## Work to be completed
With the pictures omitted, output word for word the lines from the one containing "-48,7 +48,7 @@" through the end of the records.

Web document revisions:
-- Opening Marker --

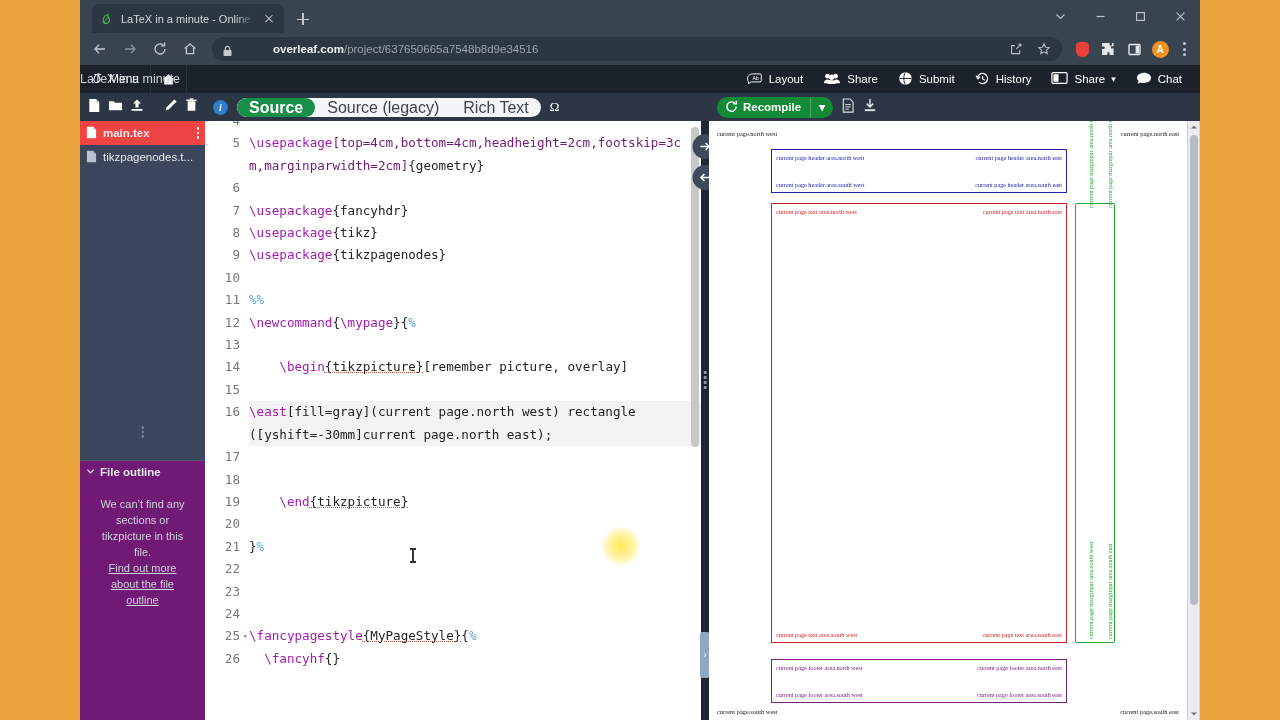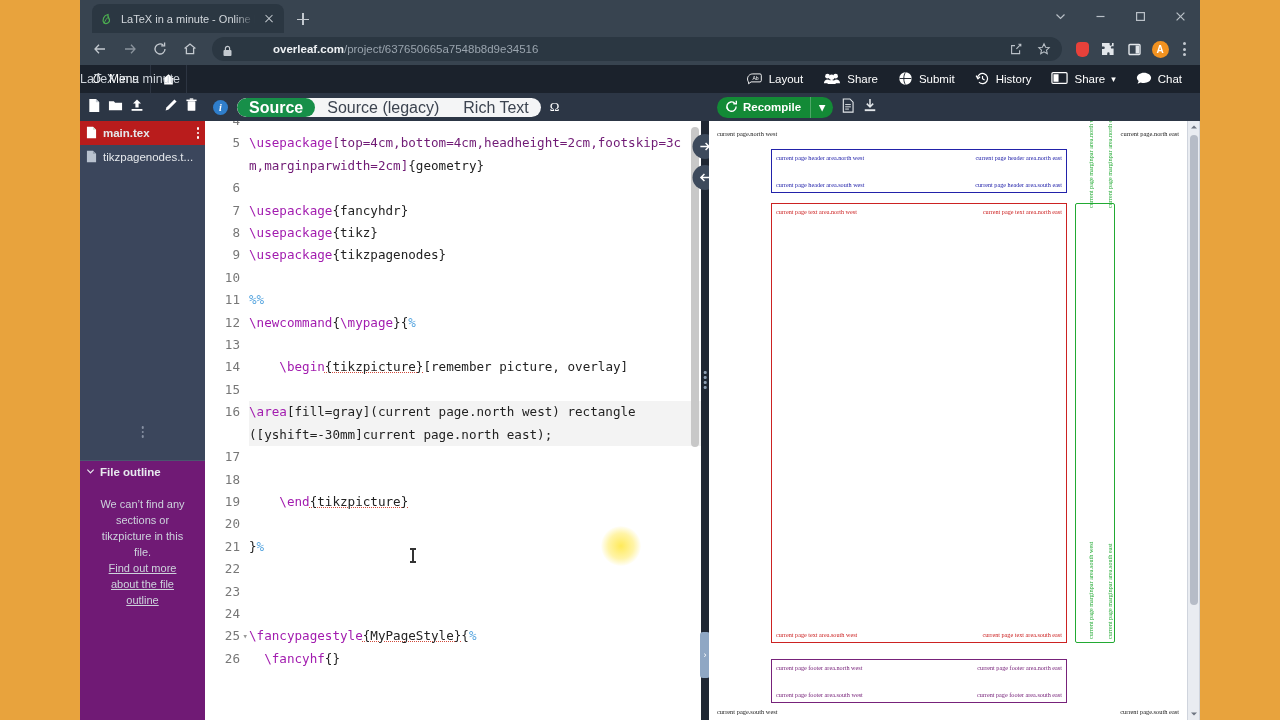--- a/index.html
+++ b/index.html
@@ -149,7 +149,7 @@
     height: 24px; display: flex; align-items: center; gap: 6px; padding: 0 6px;
     font-size: 11.5px; color: #e5e8ec;
   }
-  .ft-item.sel { background: #b91c1c; font-weight: 700; }
+  .ft-item.sel { background: #ef4444; font-weight: 700; }
   .ft-name { flex: 1; white-space: nowrap; overflow: hidden; }
   .ft-kebab { display: flex; flex-direction: column; gap: 2px; }
   .ft-kebab i { width: 2.5px; height: 2.5px; background: #fff; border-radius: 50%; display: block; }

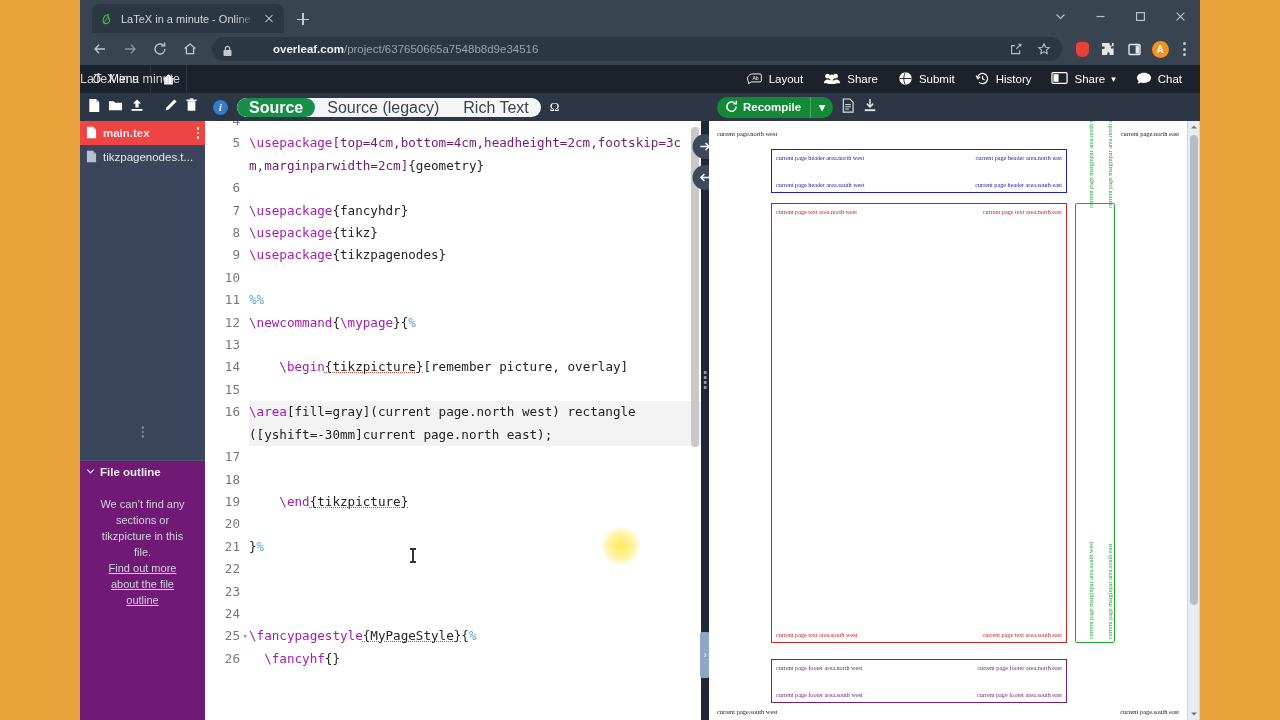--- a/index.html
+++ b/index.html
@@ -624,7 +624,7 @@
               </div>
               <div class="ln-row hl">
                 <div class="gutter">16</div>
-                <div class="src"><span class="kw">\area</span><span>[fill=gray](current page.north west) rectangle ([yshift=-30mm]current page.north east);</span></div>
+                <div class="src"><span class="kw">\east</span><span>[fill=gray](current page.north west) rectangle ([yshift=-30mm]current page.north east);</span></div>
               </div>
               <div class="ln-row">
                 <div class="gutter">17</div>

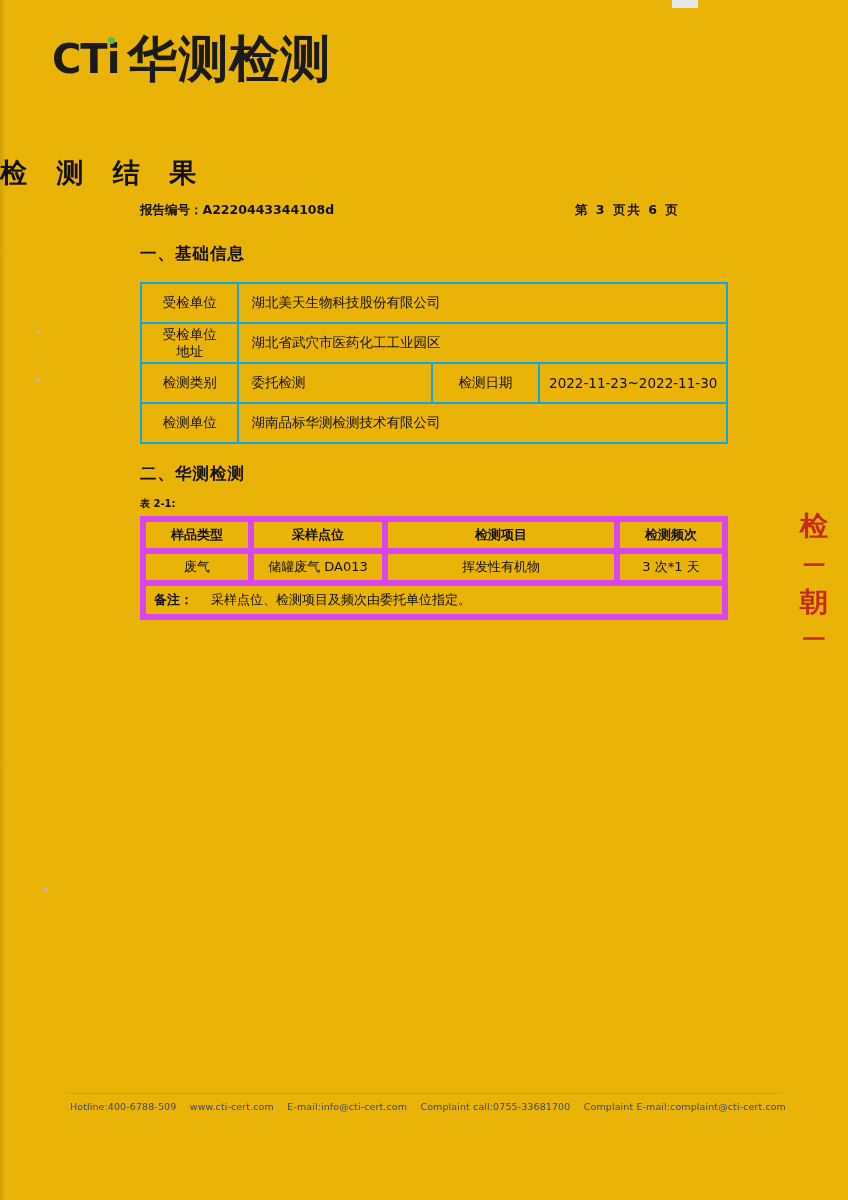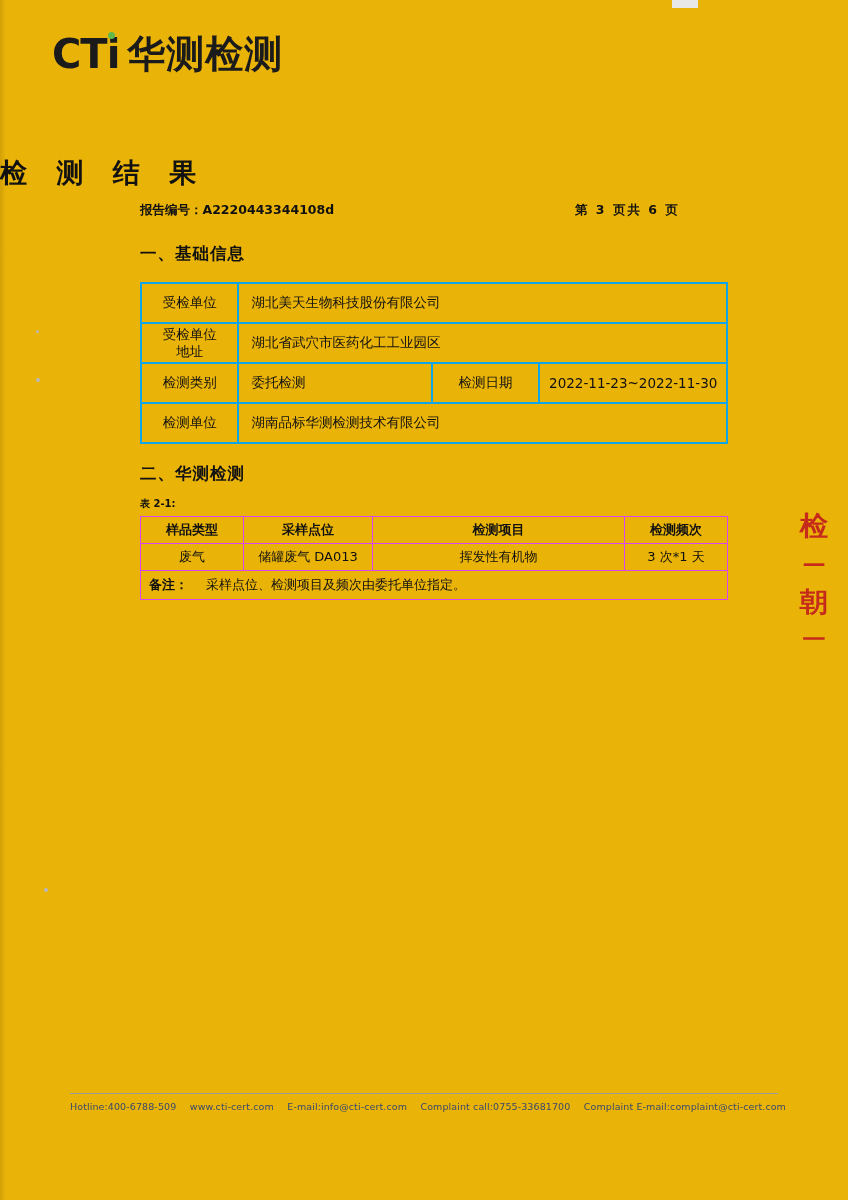--- a/index.html
+++ b/index.html
@@ -48,7 +48,7 @@
   .logo-cn {
     font-family: "DejaVu Sans", sans-serif;
     font-weight: bold;
-    font-size: 38px;
+    font-size: 50px;
     color: #1b1b1b;
     margin-left: 8px;
     letter-spacing: 1px;

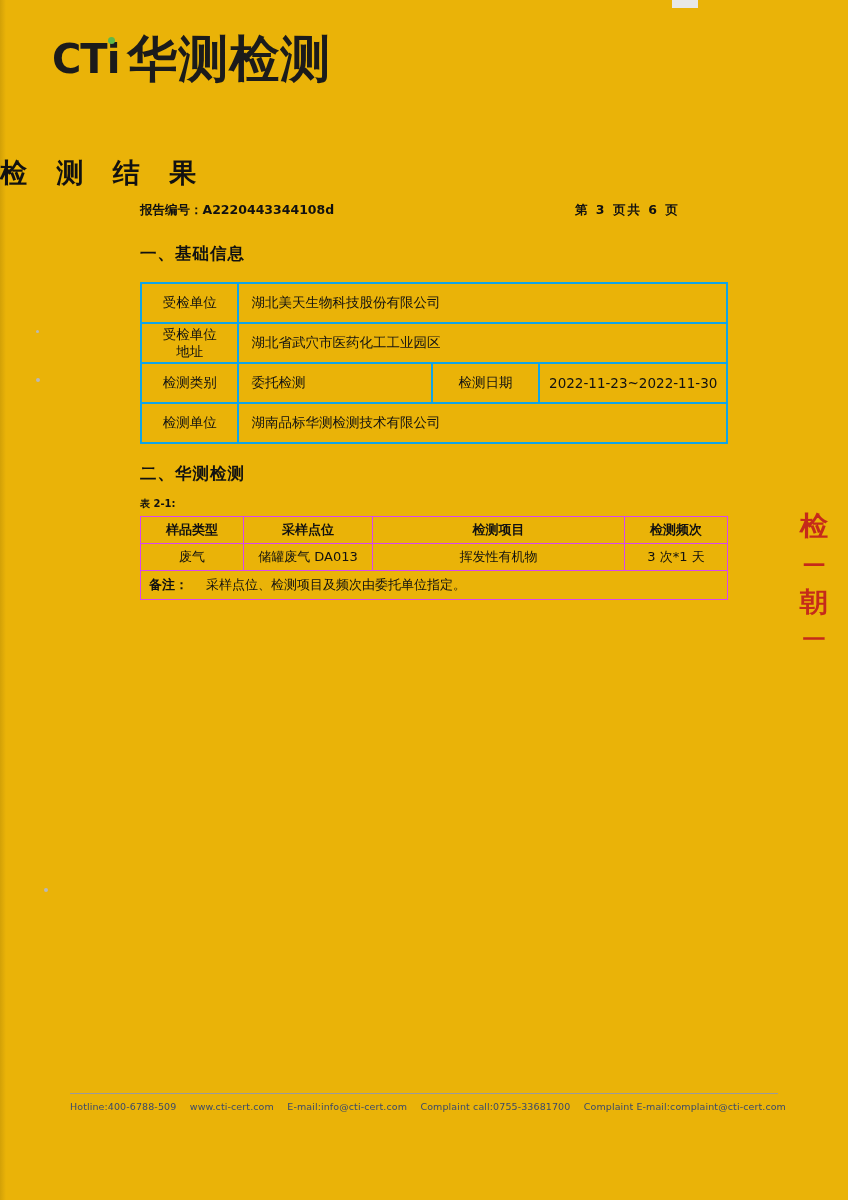--- a/index.html
+++ b/index.html
@@ -154,7 +154,7 @@
   }
   table.content-table th,
   table.content-table td {
-    border: 1px solid #d946ef;
+    border: 6px solid #d946ef;
     font-size: 13px;
     height: 24px;
     padding: 1px 4px;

-- Closing Marker --

## Answer section
@@ -48,7 +48,7 @@
   .logo-cn {
     font-family: "DejaVu Sans", sans-serif;
     font-weight: bold;
-    font-size: 38px;
+    font-size: 50px;
     color: #1b1b1b;
     margin-left: 8px;
     letter-spacing: 1px;

--- a/index.html
+++ b/index.html
@@ -154,7 +154,7 @@
   }
   table.content-table th,
   table.content-table td {
-    border: 1px solid #d946ef;
+    border: 6px solid #d946ef;
     font-size: 13px;
     height: 24px;
     padding: 1px 4px;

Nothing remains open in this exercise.